Edit tracking data:
= = = =
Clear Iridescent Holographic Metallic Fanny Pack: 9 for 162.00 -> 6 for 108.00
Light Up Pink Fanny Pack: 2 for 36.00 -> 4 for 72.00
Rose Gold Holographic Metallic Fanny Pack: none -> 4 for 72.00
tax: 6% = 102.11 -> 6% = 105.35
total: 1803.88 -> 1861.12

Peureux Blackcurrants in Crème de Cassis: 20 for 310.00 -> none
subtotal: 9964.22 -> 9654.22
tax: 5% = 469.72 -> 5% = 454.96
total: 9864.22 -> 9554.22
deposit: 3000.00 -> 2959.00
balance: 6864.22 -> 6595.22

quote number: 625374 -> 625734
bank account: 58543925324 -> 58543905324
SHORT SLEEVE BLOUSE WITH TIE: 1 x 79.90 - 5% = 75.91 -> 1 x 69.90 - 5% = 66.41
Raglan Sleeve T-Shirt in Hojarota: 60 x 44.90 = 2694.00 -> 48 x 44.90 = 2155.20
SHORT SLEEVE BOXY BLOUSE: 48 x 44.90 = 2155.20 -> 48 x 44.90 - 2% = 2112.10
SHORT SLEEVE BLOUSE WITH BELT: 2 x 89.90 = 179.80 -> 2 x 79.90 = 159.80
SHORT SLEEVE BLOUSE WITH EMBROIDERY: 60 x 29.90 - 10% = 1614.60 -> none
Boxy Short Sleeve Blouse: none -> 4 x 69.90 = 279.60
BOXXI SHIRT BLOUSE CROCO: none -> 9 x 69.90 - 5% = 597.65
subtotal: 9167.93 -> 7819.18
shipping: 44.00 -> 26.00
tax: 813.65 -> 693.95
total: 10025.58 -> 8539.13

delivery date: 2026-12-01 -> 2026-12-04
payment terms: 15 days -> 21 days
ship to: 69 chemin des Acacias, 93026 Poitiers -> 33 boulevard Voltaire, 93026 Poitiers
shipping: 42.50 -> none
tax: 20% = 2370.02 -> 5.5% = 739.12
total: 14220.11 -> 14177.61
= = = =
Give every entry once more, exactly as it reads.

Clear Iridescent Holographic Metallic Fanny Pack: 9 for 162.00 -> 6 for 108.00
Light Up Pink Fanny Pack: 2 for 36.00 -> 4 for 72.00
Rose Gold Holographic Metallic Fanny Pack: none -> 4 for 72.00
tax: 6% = 102.11 -> 6% = 105.35
total: 1803.88 -> 1861.12

Peureux Blackcurrants in Crème de Cassis: 20 for 310.00 -> none
subtotal: 9964.22 -> 9654.22
tax: 5% = 469.72 -> 5% = 454.96
total: 9864.22 -> 9554.22
deposit: 3000.00 -> 2959.00
balance: 6864.22 -> 6595.22

quote number: 625374 -> 625734
bank account: 58543925324 -> 58543905324
SHORT SLEEVE BLOUSE WITH TIE: 1 x 79.90 - 5% = 75.91 -> 1 x 69.90 - 5% = 66.41
Raglan Sleeve T-Shirt in Hojarota: 60 x 44.90 = 2694.00 -> 48 x 44.90 = 2155.20
SHORT SLEEVE BOXY BLOUSE: 48 x 44.90 = 2155.20 -> 48 x 44.90 - 2% = 2112.10
SHORT SLEEVE BLOUSE WITH BELT: 2 x 89.90 = 179.80 -> 2 x 79.90 = 159.80
SHORT SLEEVE BLOUSE WITH EMBROIDERY: 60 x 29.90 - 10% = 1614.60 -> none
Boxy Short Sleeve Blouse: none -> 4 x 69.90 = 279.60
BOXXI SHIRT BLOUSE CROCO: none -> 9 x 69.90 - 5% = 597.65
subtotal: 9167.93 -> 7819.18
shipping: 44.00 -> 26.00
tax: 813.65 -> 693.95
total: 10025.58 -> 8539.13

delivery date: 2026-12-01 -> 2026-12-04
payment terms: 15 days -> 21 days
ship to: 69 chemin des Acacias, 93026 Poitiers -> 33 boulevard Voltaire, 93026 Poitiers
shipping: 42.50 -> none
tax: 20% = 2370.02 -> 5.5% = 739.12
total: 14220.11 -> 14177.61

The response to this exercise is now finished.